**Work request**
Print the lines that run from the line with "(287, 425) none" to the line with "(698, 613) none", keeping both end lines, exactly as they appear in the entries below, and nothing else.

═══

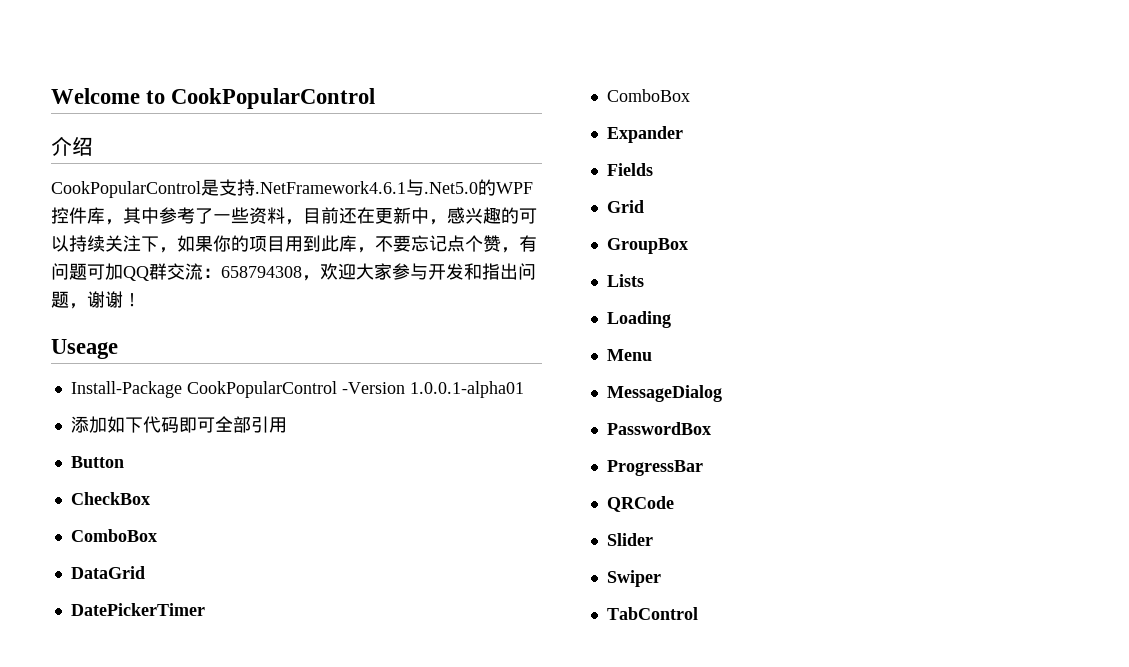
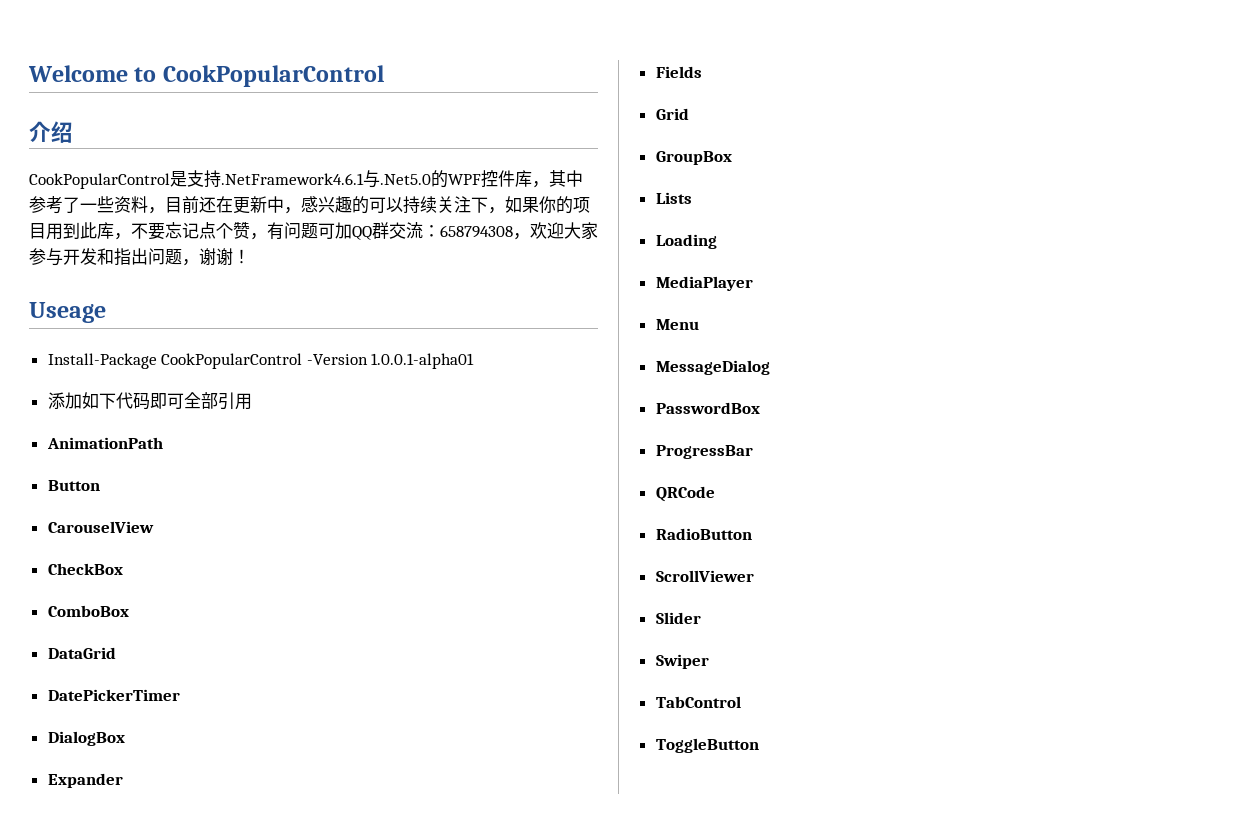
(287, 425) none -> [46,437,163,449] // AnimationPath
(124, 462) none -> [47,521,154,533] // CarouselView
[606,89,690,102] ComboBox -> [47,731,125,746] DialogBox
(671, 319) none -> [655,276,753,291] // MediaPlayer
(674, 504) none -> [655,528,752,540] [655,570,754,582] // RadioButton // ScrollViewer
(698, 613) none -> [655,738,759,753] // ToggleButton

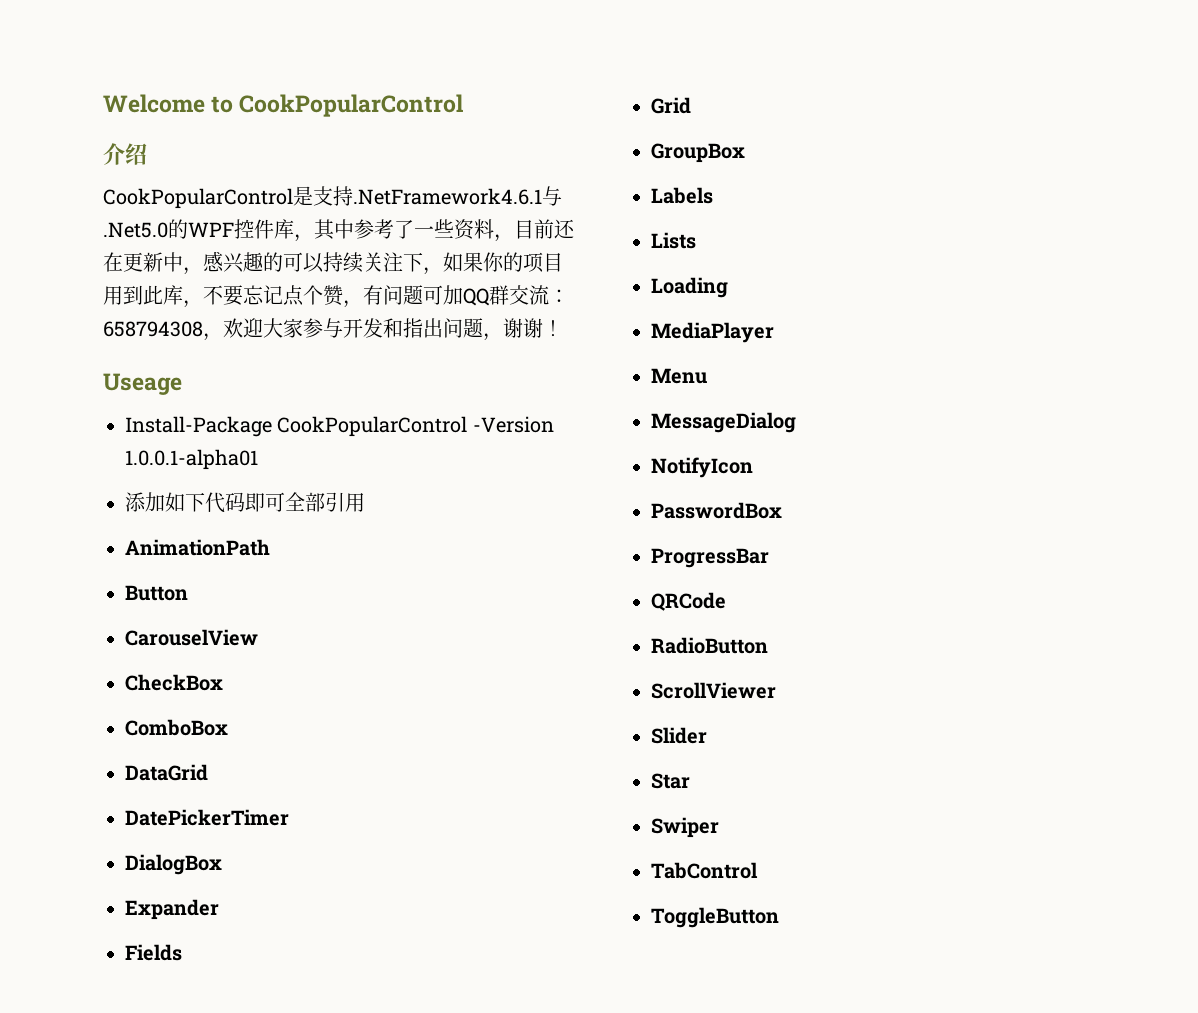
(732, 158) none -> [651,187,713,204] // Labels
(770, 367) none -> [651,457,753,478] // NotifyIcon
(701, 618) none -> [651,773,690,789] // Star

═══

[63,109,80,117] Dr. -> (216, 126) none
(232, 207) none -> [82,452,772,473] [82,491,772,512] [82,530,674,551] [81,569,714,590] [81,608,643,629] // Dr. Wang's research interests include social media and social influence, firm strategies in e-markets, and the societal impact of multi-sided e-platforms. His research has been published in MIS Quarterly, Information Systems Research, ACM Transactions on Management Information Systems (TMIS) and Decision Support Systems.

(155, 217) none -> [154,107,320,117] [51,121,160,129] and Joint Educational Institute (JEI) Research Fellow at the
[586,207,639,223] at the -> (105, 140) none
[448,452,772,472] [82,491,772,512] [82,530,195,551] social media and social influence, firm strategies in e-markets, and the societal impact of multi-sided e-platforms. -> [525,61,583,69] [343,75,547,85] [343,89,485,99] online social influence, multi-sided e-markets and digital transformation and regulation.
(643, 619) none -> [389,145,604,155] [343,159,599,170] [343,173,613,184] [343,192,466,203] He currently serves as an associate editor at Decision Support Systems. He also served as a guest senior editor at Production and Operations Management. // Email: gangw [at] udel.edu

═══

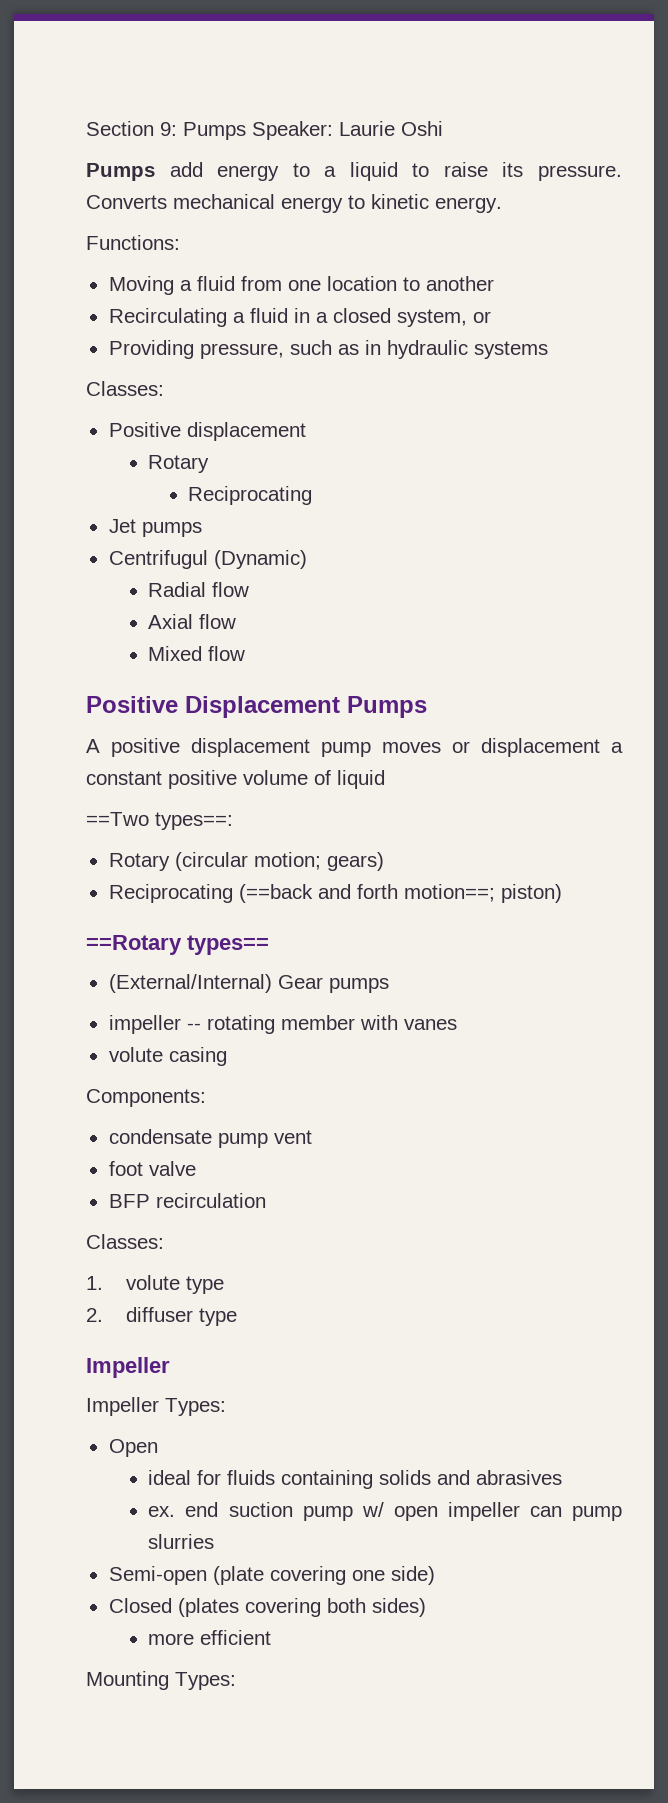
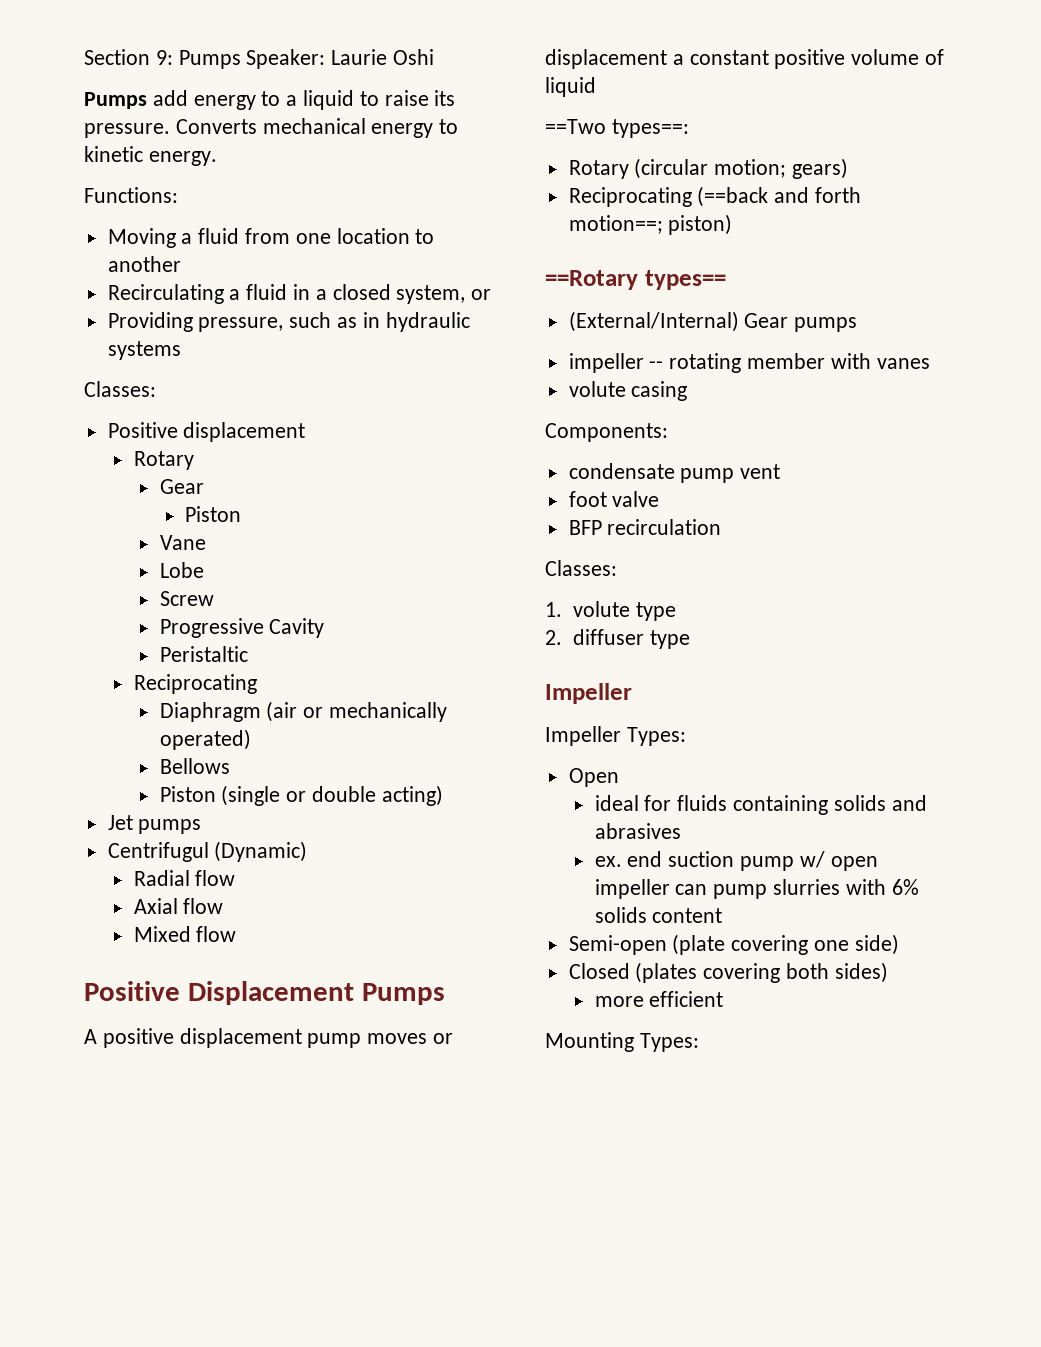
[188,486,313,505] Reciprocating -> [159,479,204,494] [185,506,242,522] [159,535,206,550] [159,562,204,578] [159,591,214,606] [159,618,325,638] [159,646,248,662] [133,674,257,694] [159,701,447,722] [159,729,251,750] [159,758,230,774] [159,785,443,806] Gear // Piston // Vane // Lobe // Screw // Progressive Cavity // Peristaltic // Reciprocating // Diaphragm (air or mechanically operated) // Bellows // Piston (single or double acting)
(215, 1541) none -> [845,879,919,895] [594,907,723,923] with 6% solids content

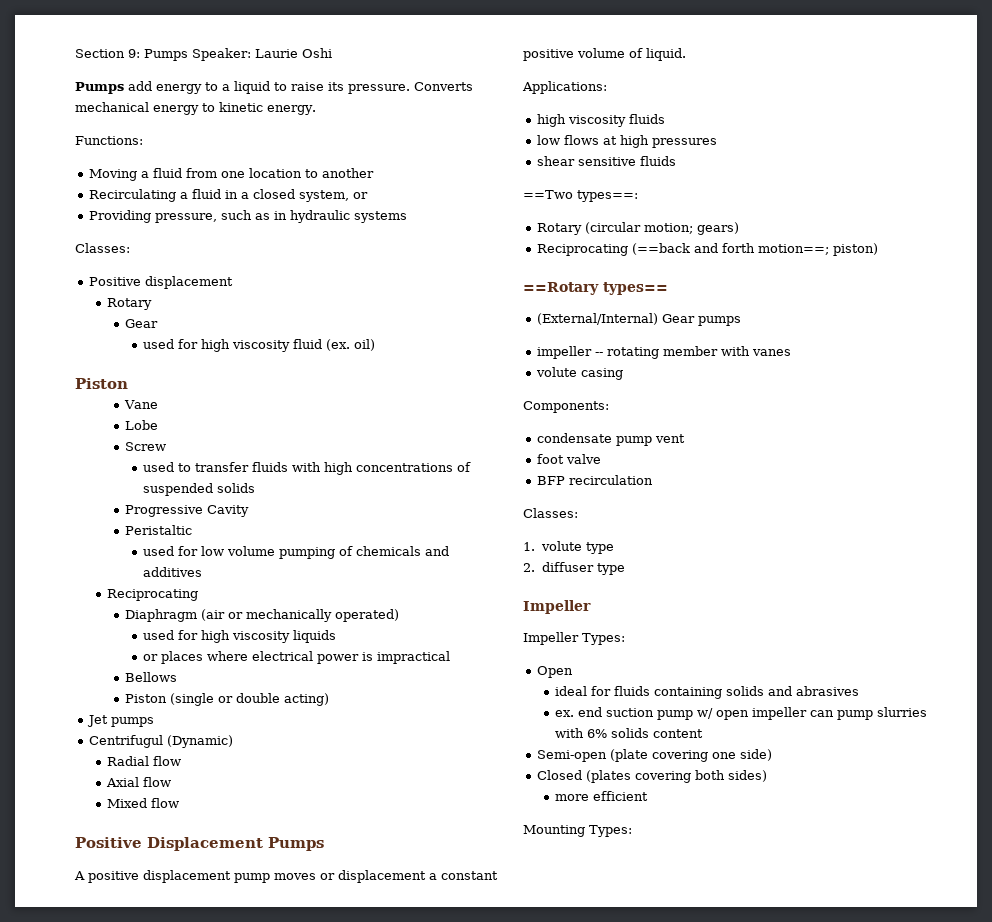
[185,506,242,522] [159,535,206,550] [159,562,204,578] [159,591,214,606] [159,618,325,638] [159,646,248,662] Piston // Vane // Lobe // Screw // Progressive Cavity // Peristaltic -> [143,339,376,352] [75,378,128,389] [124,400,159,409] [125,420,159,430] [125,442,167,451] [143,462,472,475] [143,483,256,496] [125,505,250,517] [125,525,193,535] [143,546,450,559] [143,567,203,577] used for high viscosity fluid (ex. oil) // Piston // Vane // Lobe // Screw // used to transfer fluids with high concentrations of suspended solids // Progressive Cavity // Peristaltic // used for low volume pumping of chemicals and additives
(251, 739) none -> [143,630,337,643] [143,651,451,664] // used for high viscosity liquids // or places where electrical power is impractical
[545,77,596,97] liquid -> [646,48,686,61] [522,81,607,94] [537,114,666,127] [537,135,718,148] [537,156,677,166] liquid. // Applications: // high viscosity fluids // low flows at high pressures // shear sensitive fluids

═══

**Output for this task**
(287, 425) none -> [46,437,163,449] // AnimationPath
(124, 462) none -> [47,521,154,533] // CarouselView
[606,89,690,102] ComboBox -> [47,731,125,746] DialogBox
(671, 319) none -> [655,276,753,291] // MediaPlayer
(674, 504) none -> [655,528,752,540] [655,570,754,582] // RadioButton // ScrollViewer
(698, 613) none -> [655,738,759,753] // ToggleButton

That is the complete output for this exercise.